Zach Whitecloud Progression
According to Natural Stat Trick, the Golden Knights have outshot opponents 96-83 at 5-on-5 with Whitecloud on the ice. In all but one game (Friday’s 5-2 loss to Arizona), Vegas has generated more with No. 2 on the ice.
When Vegas has gone the traditional 12-6, Whitecloud has been paired with Hague. Sunday against the Coyotes, Whitecloud and Hague were on the ice for 16 shot attempts while allowing six.
But where Zach Whitecloud has improved vastly is his confidence with the puck.

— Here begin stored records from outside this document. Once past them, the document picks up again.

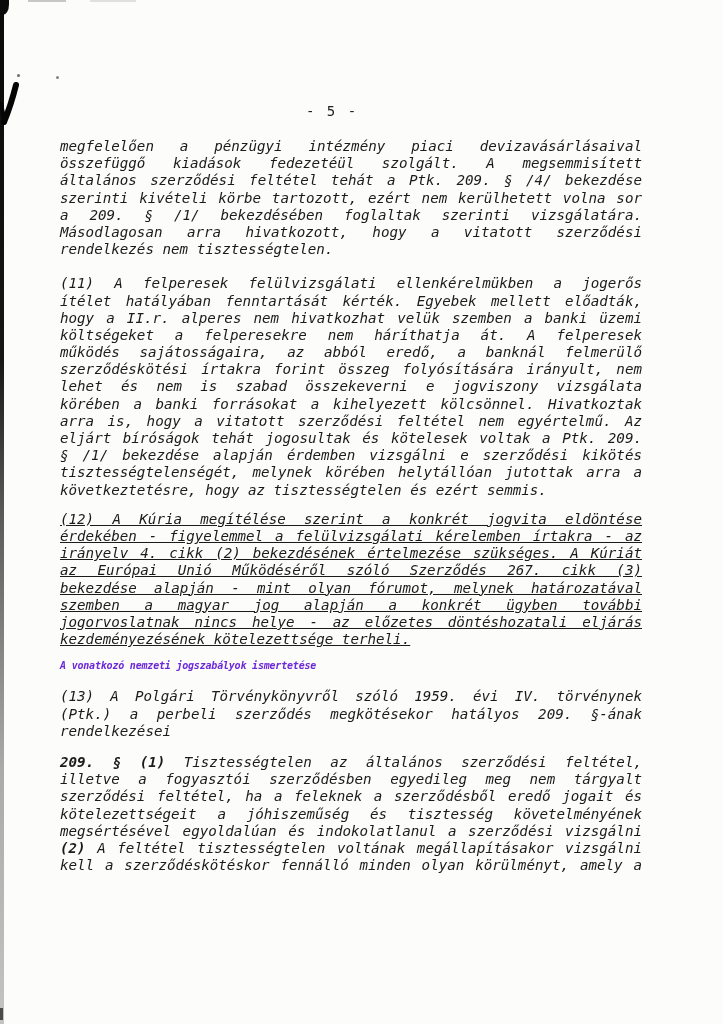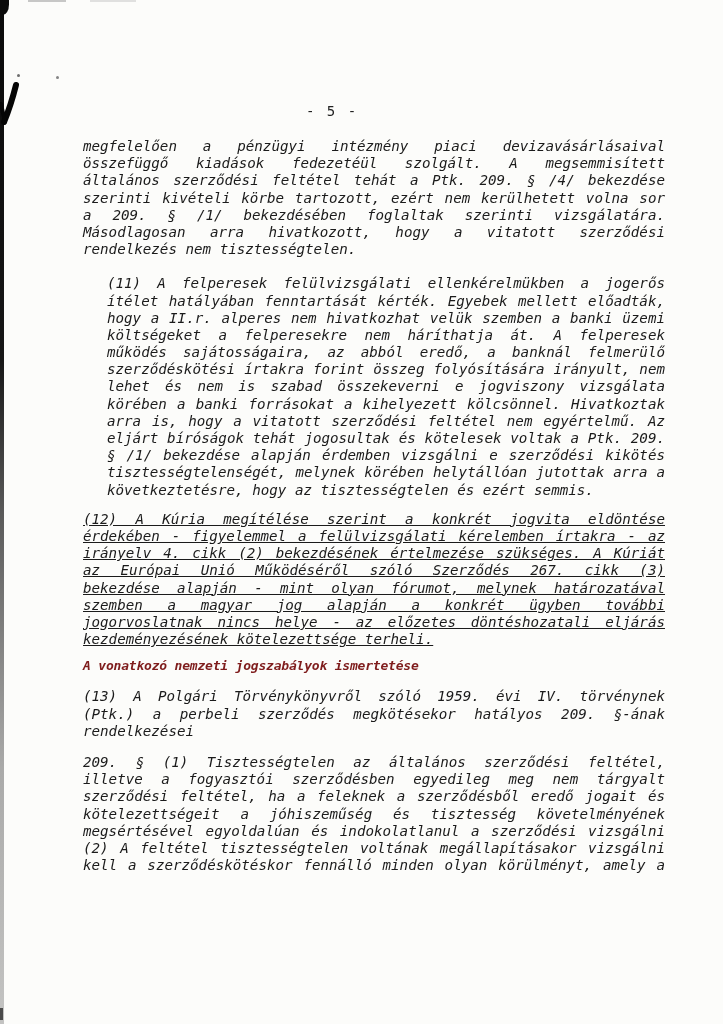--- a/index.html
+++ b/index.html
@@ -18,7 +18,7 @@
     font-style:normal; color:#222;
   }
   .textcol {
-    position:absolute; left:83px; top:138px; width:582px;
+    position:absolute; left:60px; top:138px; width:582px;
     font-size:14.2px; line-height:17.2px;
   }
   .tline {

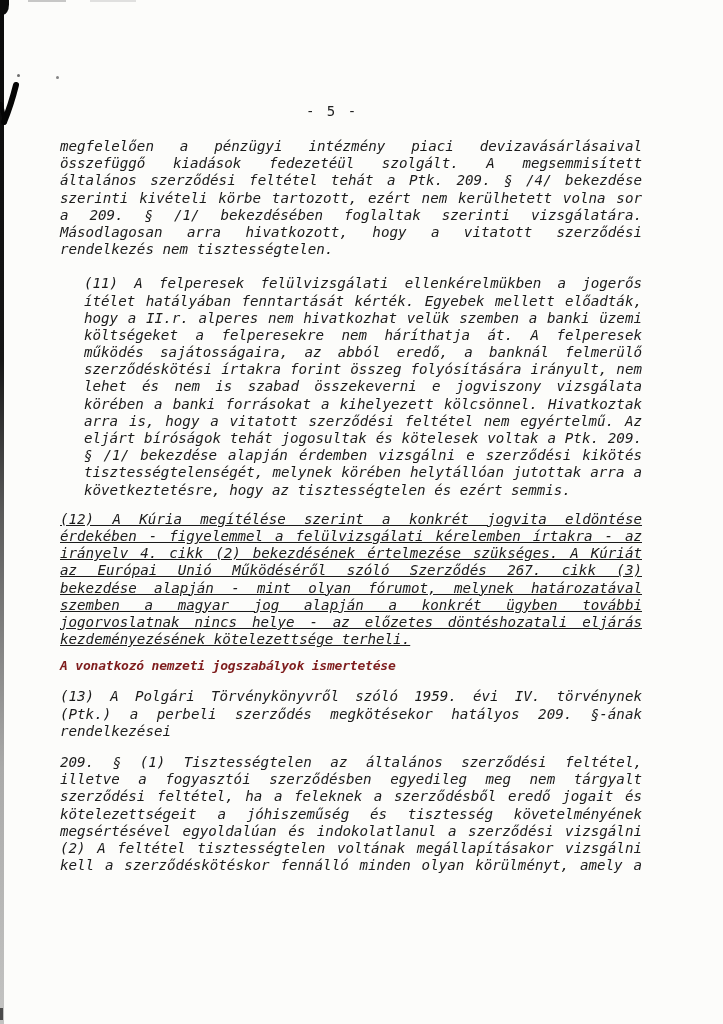--- a/index.html
+++ b/index.html
@@ -28,7 +28,7 @@
   .tline-last { text-align-last:left; }
   .tline b { font-weight:normal; }
   .para { margin:0; }
-  .m-p11 { margin-top:17px;margin-left:24px; }
+  .m-p11 { margin-top:17px; }
   .m-p12 { margin-top:12px;text-decoration:underline; }
   .m-p13 { margin-top:14px; }
   .m-p209 { margin-top:14px; }

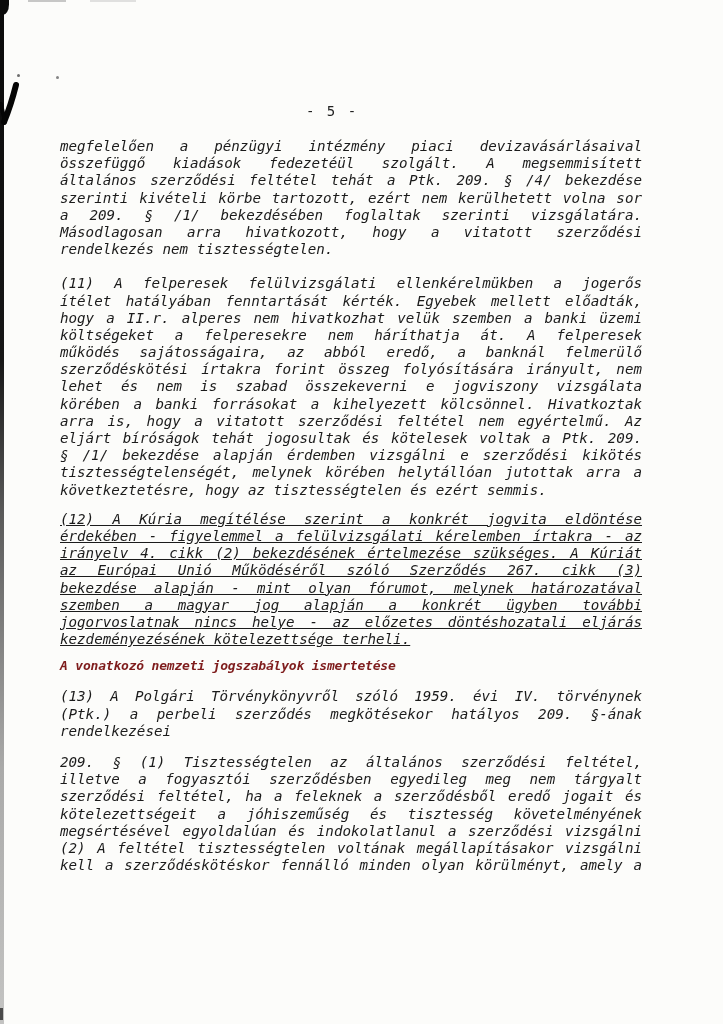--- a/index.html
+++ b/index.html
@@ -33,8 +33,8 @@
   .m-p13 { margin-top:14px; }
   .m-p209 { margin-top:14px; }
   .heading {
-    margin:9px 0 6px 0; font-size:13px; font-weight:bold;
-    letter-spacing:-0.2px; line-height:17.2px; color:#7f1d1d;
+    margin:9px 0 6px 0; font-size:10px; font-weight:bold;
+    letter-spacing:-0.2px; line-height:17.2px; color:#6d28d9;
   }
   
   .scan-edge-left {

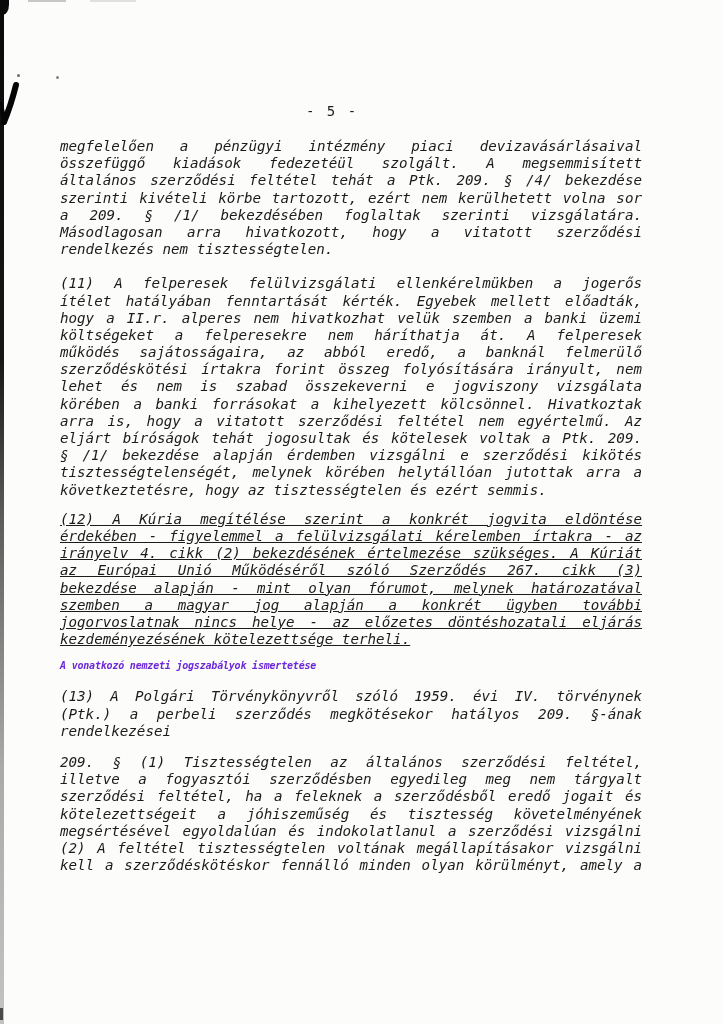--- a/index.html
+++ b/index.html
@@ -26,7 +26,7 @@
     height:17.2px; overflow:visible;
   }
   .tline-last { text-align-last:left; }
-  .tline b { font-weight:normal; }
+  .tline b { font-weight:bold; }
   .para { margin:0; }
   .m-p11 { margin-top:17px; }
   .m-p12 { margin-top:12px;text-decoration:underline; }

He’s not going to garner Norris-like attention like teammates Shea Theodore and Alex Pietrangelo, but DeBoer’s trust in his young defenseman has allowed him to jump in the rush and make plays like this.
“Playing with confidence is key to making good smart plays and quick plays,” Whitecloud said. “That experience coming down the stretch at the end of last year helped me build that coming into the summer. I think that comes with being around the guys a little more, too, being more comfortable. The more responsibility you get as a player within a system and a team, you get to start making more plays.”

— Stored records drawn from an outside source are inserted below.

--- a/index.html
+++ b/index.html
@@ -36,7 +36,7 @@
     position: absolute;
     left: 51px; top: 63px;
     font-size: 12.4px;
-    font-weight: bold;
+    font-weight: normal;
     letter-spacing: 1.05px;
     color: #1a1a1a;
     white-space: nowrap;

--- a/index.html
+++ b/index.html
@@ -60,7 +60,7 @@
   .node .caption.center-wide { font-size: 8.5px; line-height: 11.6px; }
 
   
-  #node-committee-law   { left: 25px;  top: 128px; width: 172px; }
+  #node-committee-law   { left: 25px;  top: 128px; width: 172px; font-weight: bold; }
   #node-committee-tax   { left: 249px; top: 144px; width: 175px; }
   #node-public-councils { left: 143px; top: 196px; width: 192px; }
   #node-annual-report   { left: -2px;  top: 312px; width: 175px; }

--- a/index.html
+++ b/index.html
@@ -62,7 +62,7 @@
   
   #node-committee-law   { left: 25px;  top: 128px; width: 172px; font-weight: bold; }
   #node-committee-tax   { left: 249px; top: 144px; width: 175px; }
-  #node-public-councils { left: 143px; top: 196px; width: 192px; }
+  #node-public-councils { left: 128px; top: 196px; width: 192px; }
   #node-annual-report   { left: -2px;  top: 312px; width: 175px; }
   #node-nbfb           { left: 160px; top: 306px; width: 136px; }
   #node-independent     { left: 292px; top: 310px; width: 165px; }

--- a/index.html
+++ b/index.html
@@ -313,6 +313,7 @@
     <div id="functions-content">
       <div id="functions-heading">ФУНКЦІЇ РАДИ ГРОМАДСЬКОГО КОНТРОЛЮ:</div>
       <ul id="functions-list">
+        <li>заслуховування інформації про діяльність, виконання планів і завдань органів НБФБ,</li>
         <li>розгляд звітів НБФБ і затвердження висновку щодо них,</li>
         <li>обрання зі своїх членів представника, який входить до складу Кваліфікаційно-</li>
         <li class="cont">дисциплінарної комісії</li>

Added DeBoer: “I think he’s picked up on the confidence of knowing now that you can play at this level and not just play but play well. That’s what you’re seeing.”
Even if Whitecloud doesn’t turn into a 30-point defenseman any time soon, his development has given the Golden Knights plenty to think about with the future of the defense core. There’s no question Whitecloud would be a top-4 option right now, but that $725,000 cap hit allows Vegas such flexibility.
He’s going to get plenty of opportunities to make up for not being on the ice in an elimination situation. So far, through six games, he’s making up for it in a big way.
“I was torn to not be able to do the job for my teammates and put them on the kill like that, but at the end of the day, those things happen and you move forward in life,” Whitecloud said. “You live with it, and you learn from it, and then you come into this season and you just keep trucking forward and take it day-by-day.”